▼▼▼

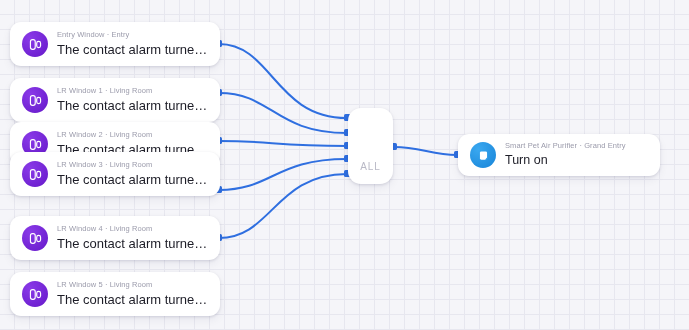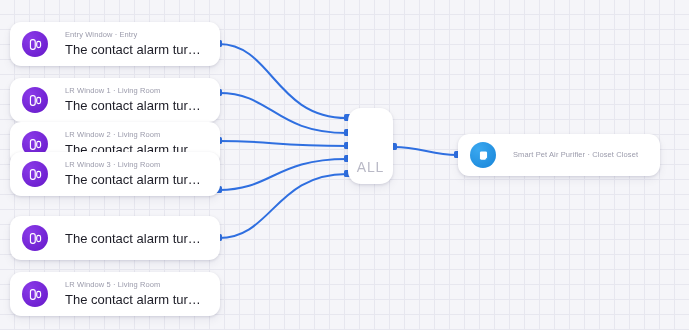--- a/index.html
+++ b/index.html
@@ -92,7 +92,6 @@
   .card-text {
     min-width: 0;
     overflow: hidden;
-    margin-left: 8px;
   }
   .card-sub {
     font-size: 7.5px;

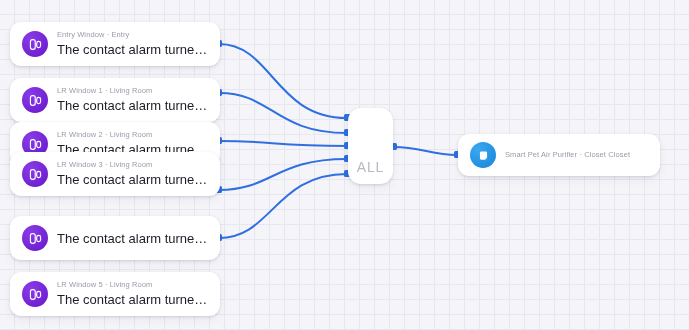--- a/index.html
+++ b/index.html
@@ -261,7 +261,7 @@
       </svg>
     </div>
     <div class="card-text">
-      <div class="card-sub">Smart Pet Air Purifier · Closet Closet</div>
+      <div class="card-sub">Smart Pet Air Purifier · Grand Entry</div>
     </div>
   </div>
 

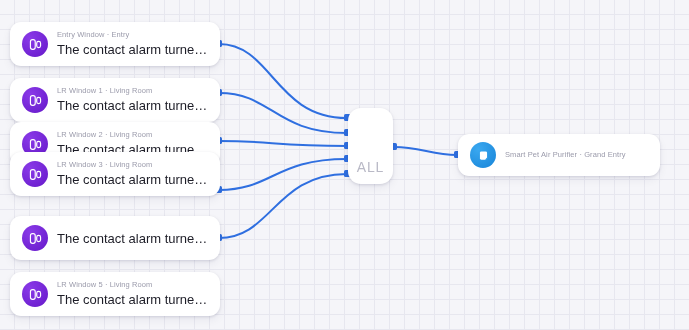--- a/index.html
+++ b/index.html
@@ -130,7 +130,7 @@
     justify-content: center;
   }
   #all-node .all-label {
-    font-size: 14px;
+    font-size: 10px;
     letter-spacing: 0.9px;
     color: #b9b9c6;
     margin-top: 41px;

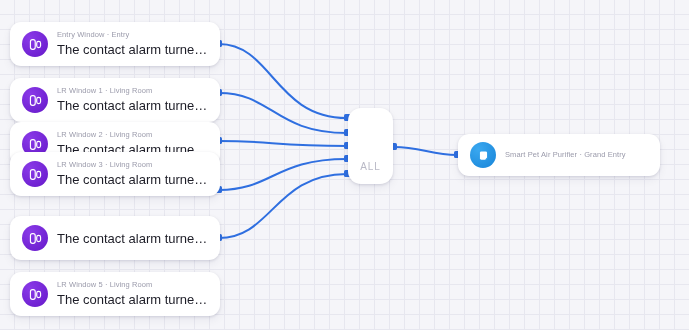--- a/index.html
+++ b/index.html
@@ -262,6 +262,7 @@
     </div>
     <div class="card-text">
       <div class="card-sub">Smart Pet Air Purifier · Grand Entry</div>
+      <div class="card-title">Turn on</div>
     </div>
   </div>
 

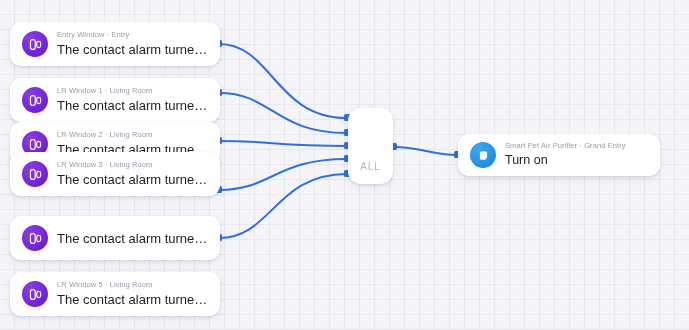--- a/index.html
+++ b/index.html
@@ -232,6 +232,7 @@
       </svg>
     </div>
     <div class="card-text">
+      <div class="card-sub">LR Window 4 · Living Room</div>
       <div class="card-title">The contact alarm turned off</div>
     </div>
   </div>

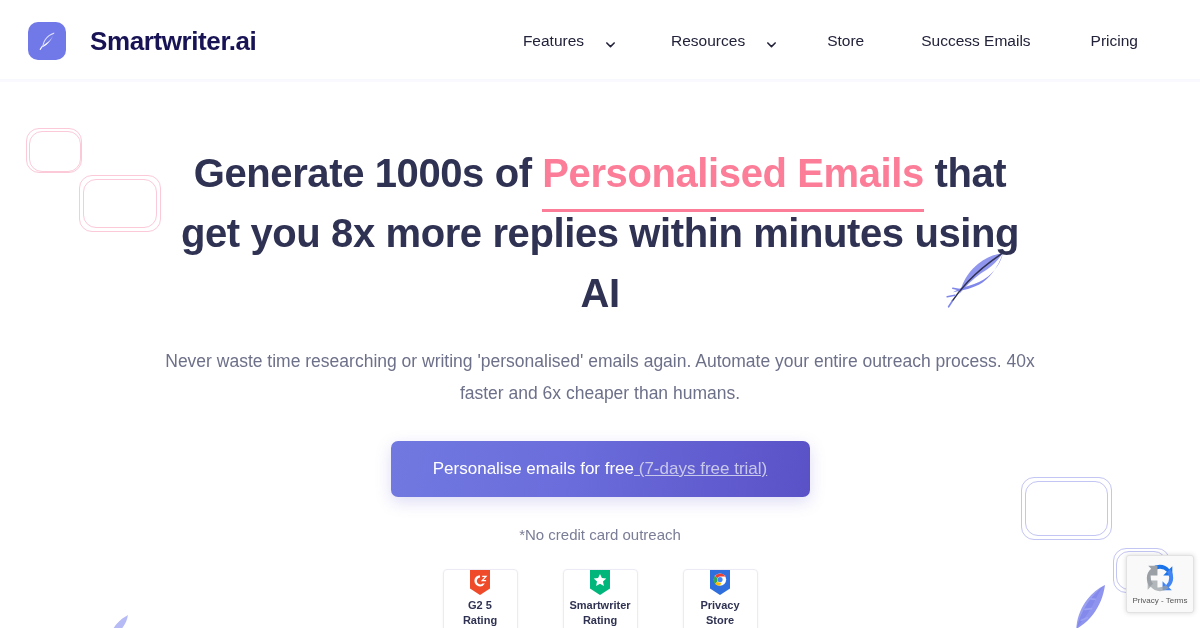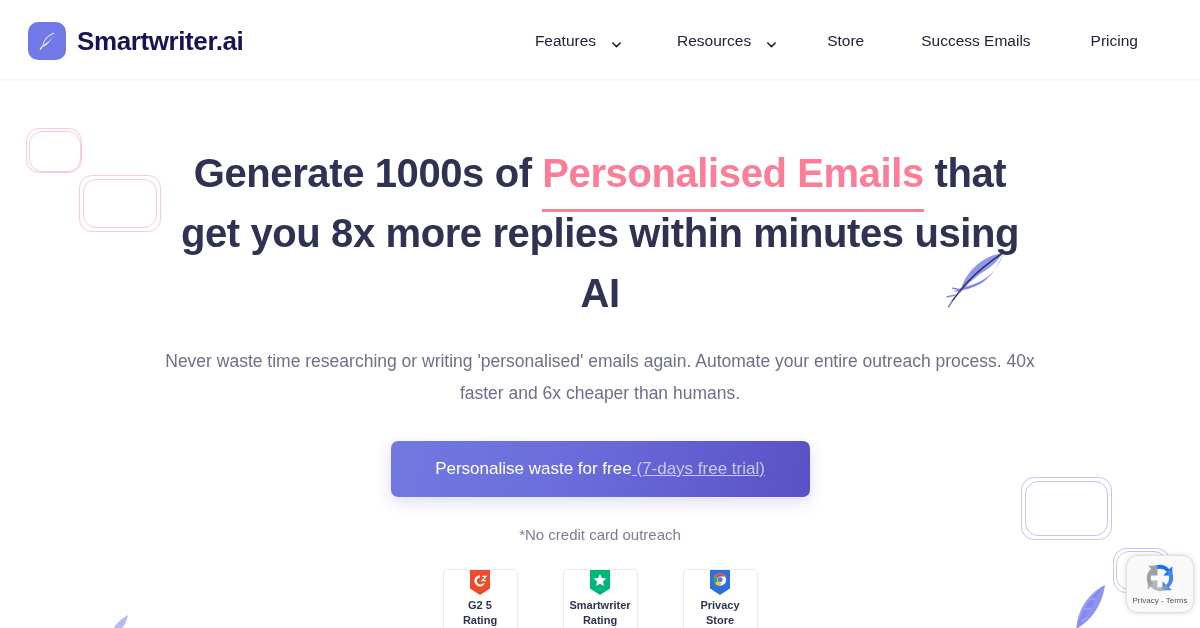--- a/index.html
+++ b/index.html
@@ -24,7 +24,7 @@
     content:""; position:absolute; left:0; bottom:0; width:1200px; height:3px;
     background:linear-gradient(to bottom,#f6f6fe,#fbfbfe);
   }
-  .brand { display:flex; align-items:center; margin-left:28px; gap:11px; }
+  .brand { display:flex; align-items:center; margin-left:28px; gap:24px; }
   .brand-mark {
     width:38px; height:38px; border-radius:10px;
     background:#7179e8;

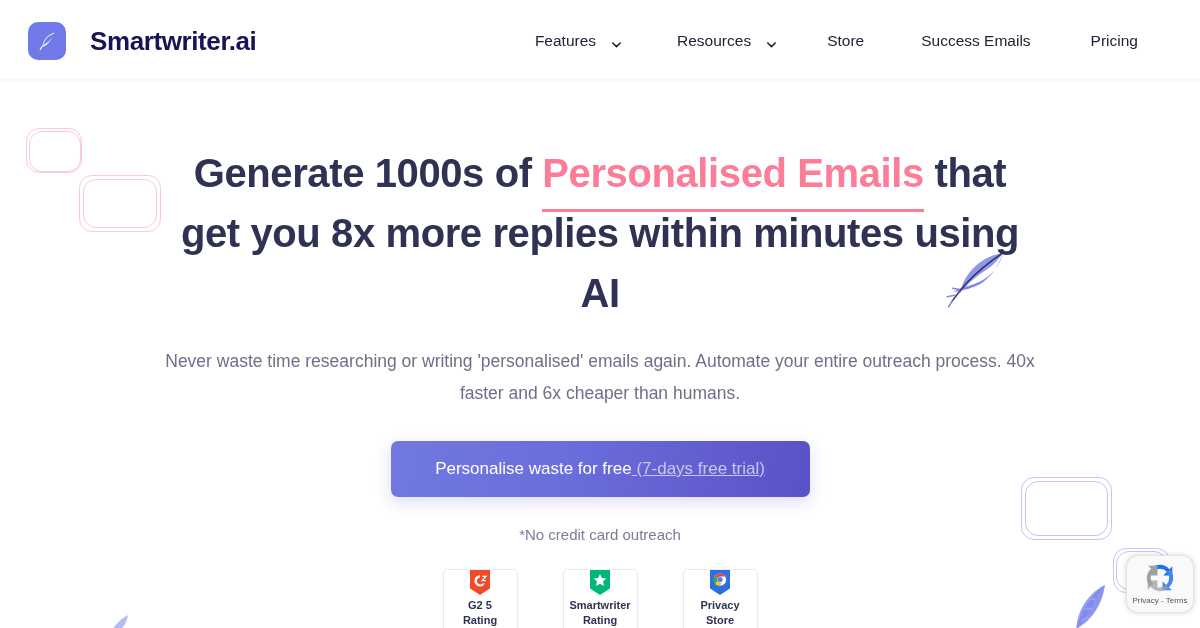--- a/index.html
+++ b/index.html
@@ -38,7 +38,7 @@
 
   .nav { display:flex; align-items:center; margin-left:auto; margin-right:62px; }
   .nav-item {
-    display:flex; align-items:center; gap:15px;
+    display:flex; align-items:center; gap:21px;
     font-size:15.5px; color:#22223a; cursor:pointer;
     white-space:nowrap;
     text-align:right;

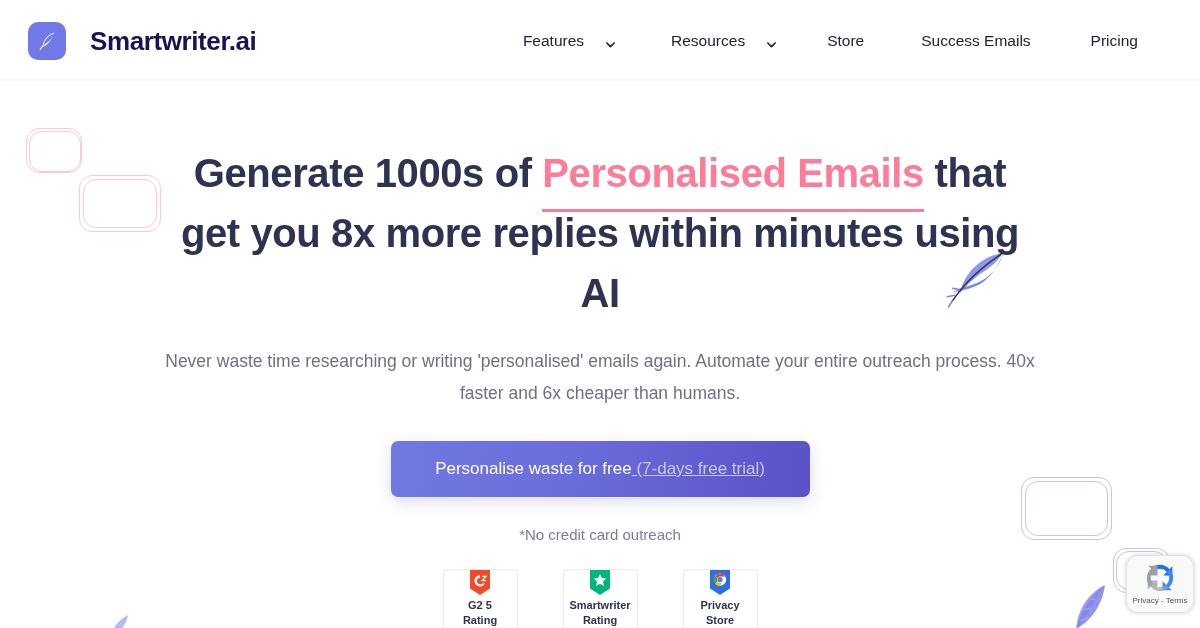--- a/index.html
+++ b/index.html
@@ -243,7 +243,7 @@
     <p class="subhead">Never waste time researching or writing 'personalised' emails again. Automate your entire outreach process. 40x faster and 6x cheaper than humans.</p>
 
     <div class="cta-wrap">
-      <button class="cta"><span>Personalise waste for free</span><span class="sub"> (7-days free trial)</span></button>
+      <button class="cta"><span>Personalise emails for free</span><span class="sub"> (7-days free trial)</span></button>
     </div>
 
     <div class="nocard">*No credit card outreach</div>

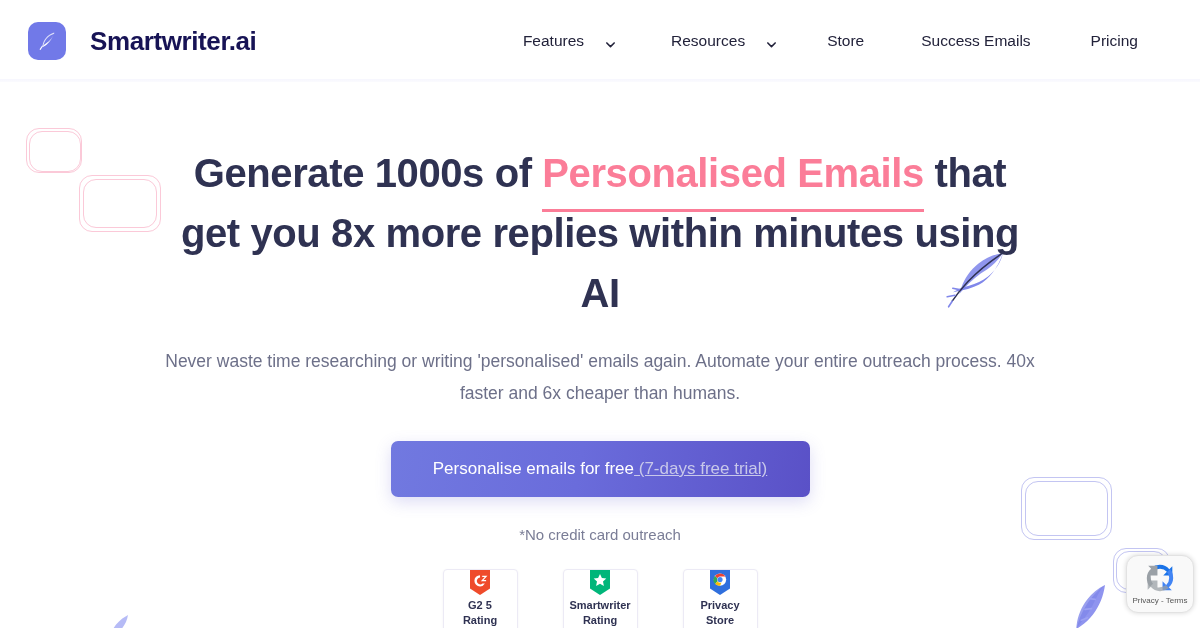--- a/index.html
+++ b/index.html
@@ -138,7 +138,7 @@
     width:68px; height:58px;
     background:#f9f9f9;
     border:1px solid #e2e2e2;
-    border-radius:12px;
+    border-radius:3px;
     box-shadow:0 0 5px rgba(0,0,0,.16);
     display:flex; flex-direction:column; align-items:center; justify-content:center;
     z-index:60;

▲▲▲

• **EXERCISE DETAILS**
All of the entries need to be copied exactly, minus any pictures.

• **TASK RESPONSE**
--- a/index.html
+++ b/index.html
@@ -92,7 +92,6 @@
   .card-text {
     min-width: 0;
     overflow: hidden;
-    margin-left: 8px;
   }
   .card-sub {
     font-size: 7.5px;

--- a/index.html
+++ b/index.html
@@ -261,7 +261,7 @@
       </svg>
     </div>
     <div class="card-text">
-      <div class="card-sub">Smart Pet Air Purifier · Closet Closet</div>
+      <div class="card-sub">Smart Pet Air Purifier · Grand Entry</div>
     </div>
   </div>
 

--- a/index.html
+++ b/index.html
@@ -130,7 +130,7 @@
     justify-content: center;
   }
   #all-node .all-label {
-    font-size: 14px;
+    font-size: 10px;
     letter-spacing: 0.9px;
     color: #b9b9c6;
     margin-top: 41px;

--- a/index.html
+++ b/index.html
@@ -262,6 +262,7 @@
     </div>
     <div class="card-text">
       <div class="card-sub">Smart Pet Air Purifier · Grand Entry</div>
+      <div class="card-title">Turn on</div>
     </div>
   </div>
 

--- a/index.html
+++ b/index.html
@@ -232,6 +232,7 @@
       </svg>
     </div>
     <div class="card-text">
+      <div class="card-sub">LR Window 4 · Living Room</div>
       <div class="card-title">The contact alarm turned off</div>
     </div>
   </div>

--- a/index.html
+++ b/index.html
@@ -24,7 +24,7 @@
     content:""; position:absolute; left:0; bottom:0; width:1200px; height:3px;
     background:linear-gradient(to bottom,#f6f6fe,#fbfbfe);
   }
-  .brand { display:flex; align-items:center; margin-left:28px; gap:11px; }
+  .brand { display:flex; align-items:center; margin-left:28px; gap:24px; }
   .brand-mark {
     width:38px; height:38px; border-radius:10px;
     background:#7179e8;

--- a/index.html
+++ b/index.html
@@ -38,7 +38,7 @@
 
   .nav { display:flex; align-items:center; margin-left:auto; margin-right:62px; }
   .nav-item {
-    display:flex; align-items:center; gap:15px;
+    display:flex; align-items:center; gap:21px;
     font-size:15.5px; color:#22223a; cursor:pointer;
     white-space:nowrap;
     text-align:right;

--- a/index.html
+++ b/index.html
@@ -243,7 +243,7 @@
     <p class="subhead">Never waste time researching or writing 'personalised' emails again. Automate your entire outreach process. 40x faster and 6x cheaper than humans.</p>
 
     <div class="cta-wrap">
-      <button class="cta"><span>Personalise waste for free</span><span class="sub"> (7-days free trial)</span></button>
+      <button class="cta"><span>Personalise emails for free</span><span class="sub"> (7-days free trial)</span></button>
     </div>
 
     <div class="nocard">*No credit card outreach</div>

--- a/index.html
+++ b/index.html
@@ -138,7 +138,7 @@
     width:68px; height:58px;
     background:#f9f9f9;
     border:1px solid #e2e2e2;
-    border-radius:12px;
+    border-radius:3px;
     box-shadow:0 0 5px rgba(0,0,0,.16);
     display:flex; flex-direction:column; align-items:center; justify-content:center;
     z-index:60;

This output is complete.